Proof: From [6.2.8] we see that if $g : B \cup {a} \to ℝ$ is a continuous extension of f at a then $g | A \cup {a}$ continuously extends $f | A$ at a. And from this the identity of the limits is obvious.

The Heaviside step function H
i

$H (x) = {\begin{array}{l} 1, if x \geq 0 \\ 0, if x < 0 \end{array}$
is not continuously extendable at 0 in contrast to its restriction $H | ℝ^{> 0}$ .

The local character is also stressed by the fact that two functions that coincide locally don't differ in their limit behaviour (cf. [6.2.11]).

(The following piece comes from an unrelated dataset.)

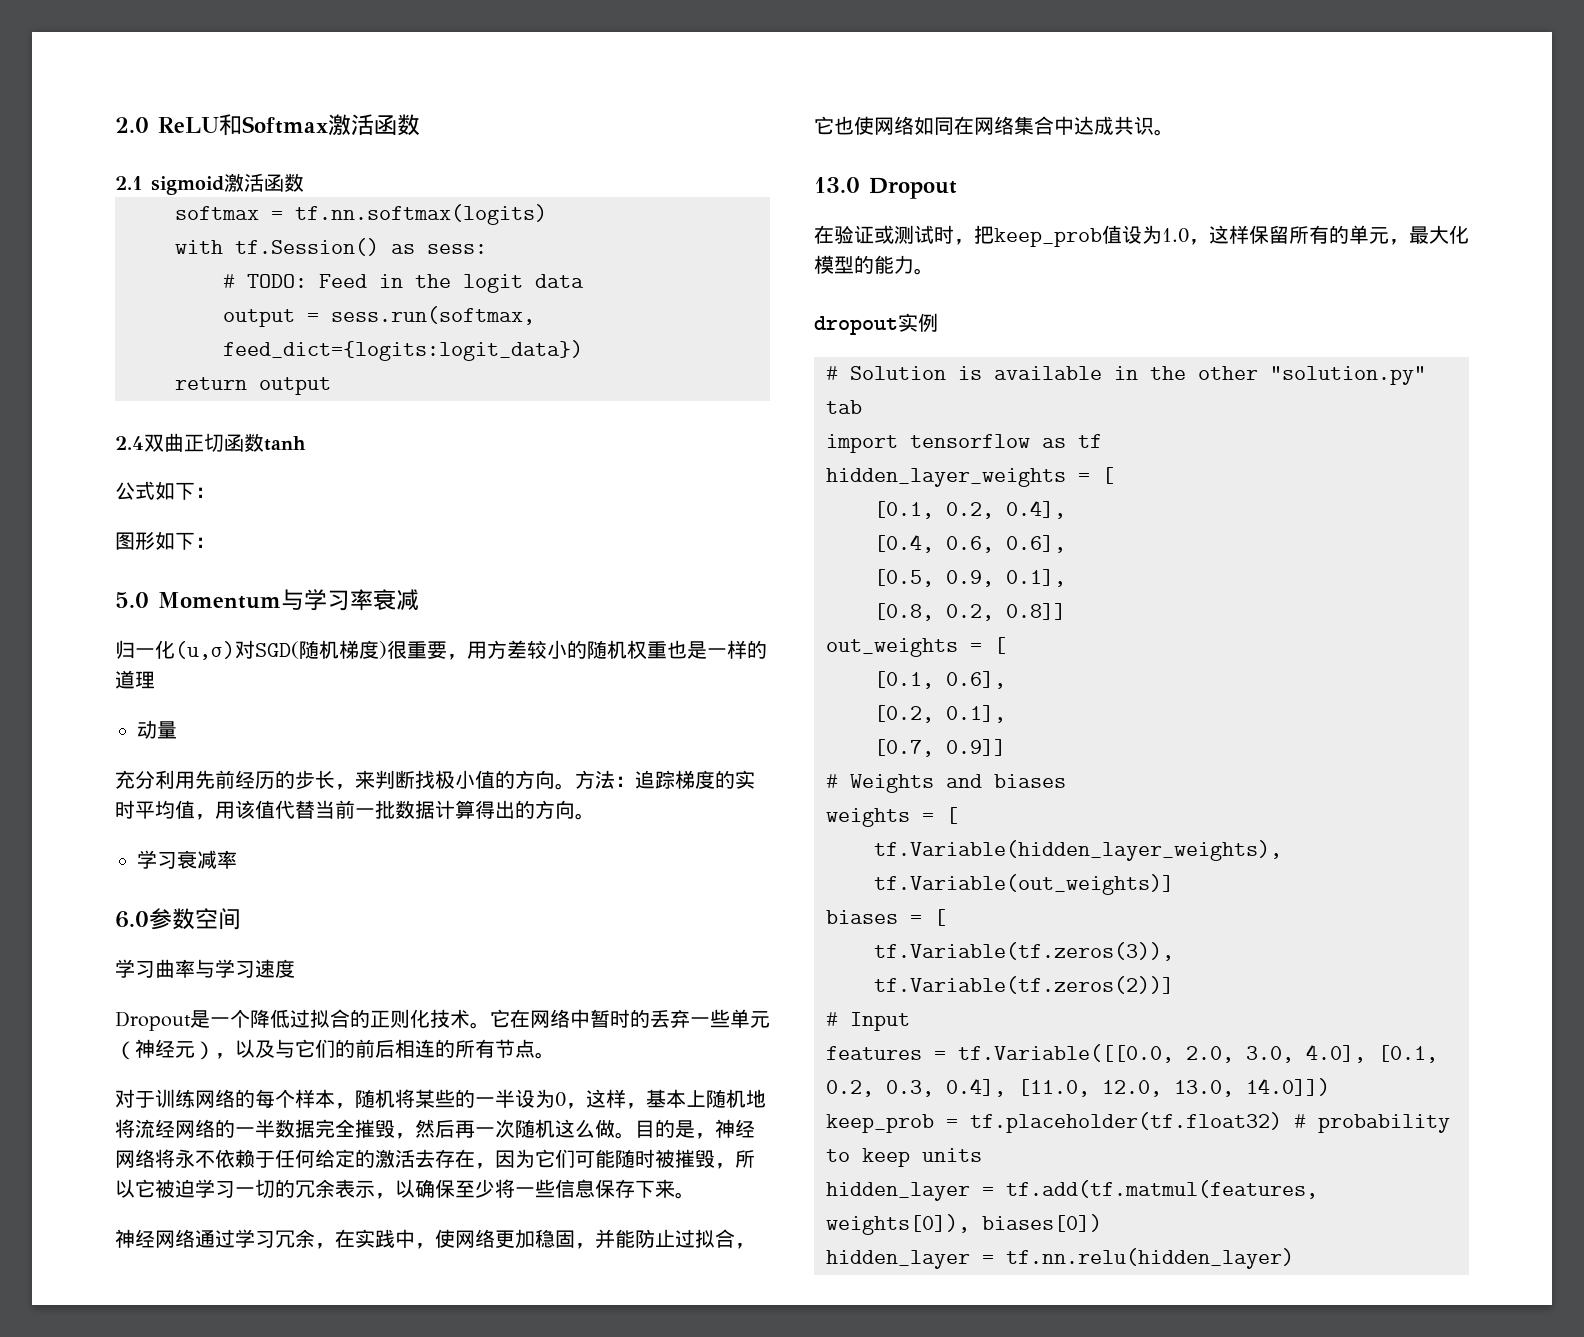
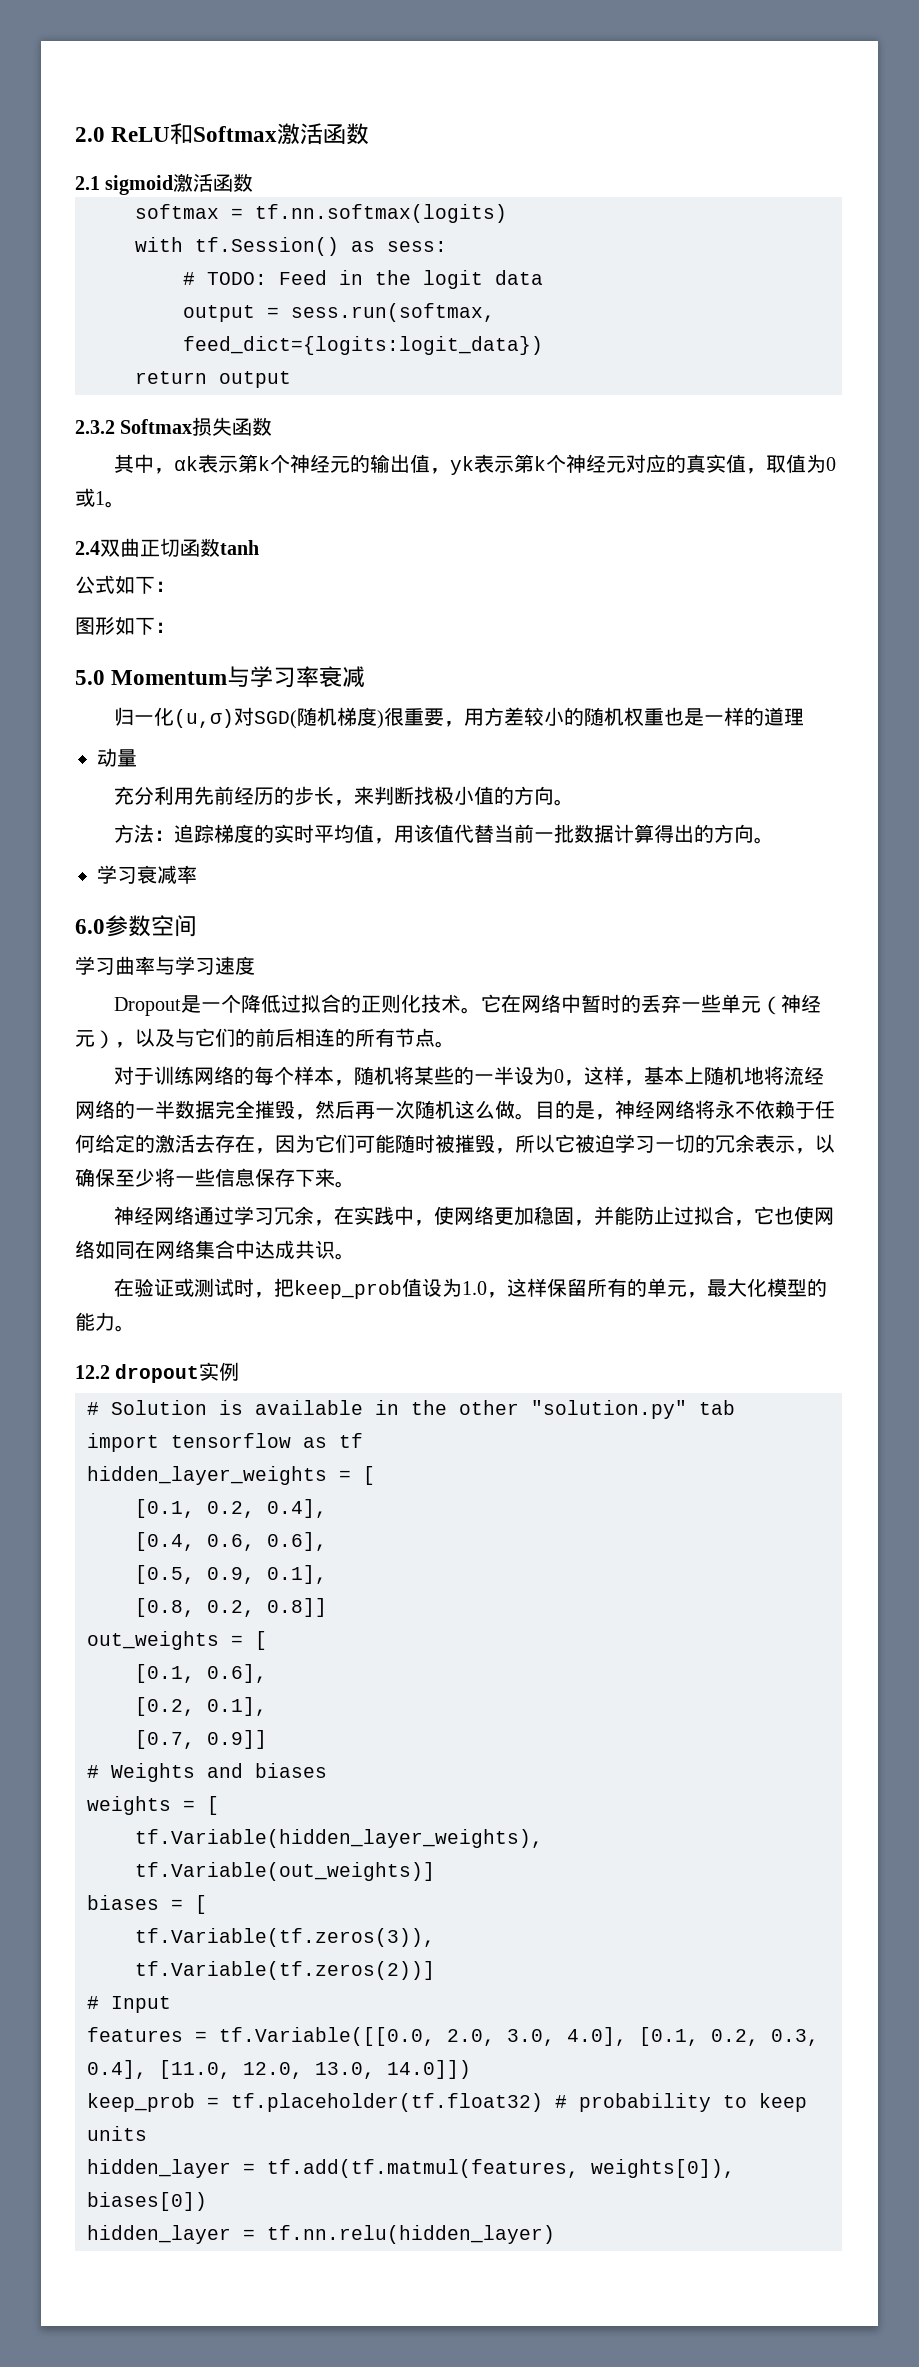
(331, 386) none -> [75,417,273,436] [114,454,837,475] [75,488,125,508] // 2.3.2 Softmax损失函数 // 其中，αk表示第k个神经元的输出值，yk表示第k个神经元对应的真实值，取值为0或1。
(575, 786) none -> (575, 802) //
[814,177,957,199] // 13.0 Dropout -> (355, 1256) none
(934, 271) none -> [75,1365,110,1379] 12.2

Proposition: Let a be an accumulation point of $A \cap B$ . If $f : A \to ℝ$ and $g : B \to ℝ$ coincide locally at a the following equivalence holds:

f continuously extendable at a

\Leftrightarrow

g continuously extendable at a

[6.9.2]

If the limits exist they coincide: $\lim_{x \to a} f (x) = \lim_{x \to a} g (x)$

Proof: Due to the premise there are relative $ε$ -neighbourhoods $A_{a, ε}$
i

$A_{a, ε} = A \cap] a - ε, a + ε [$

and $B_{a, ε}$ such that

A_{a, ε} = B_{a, ε}

and

f (x) = g (x) for all x \in A_{a, ε} = B_{a, ε}

[0]

We only prove one direction, for instance " $\Rightarrow$ ", using the sequence criterion [6.8.4].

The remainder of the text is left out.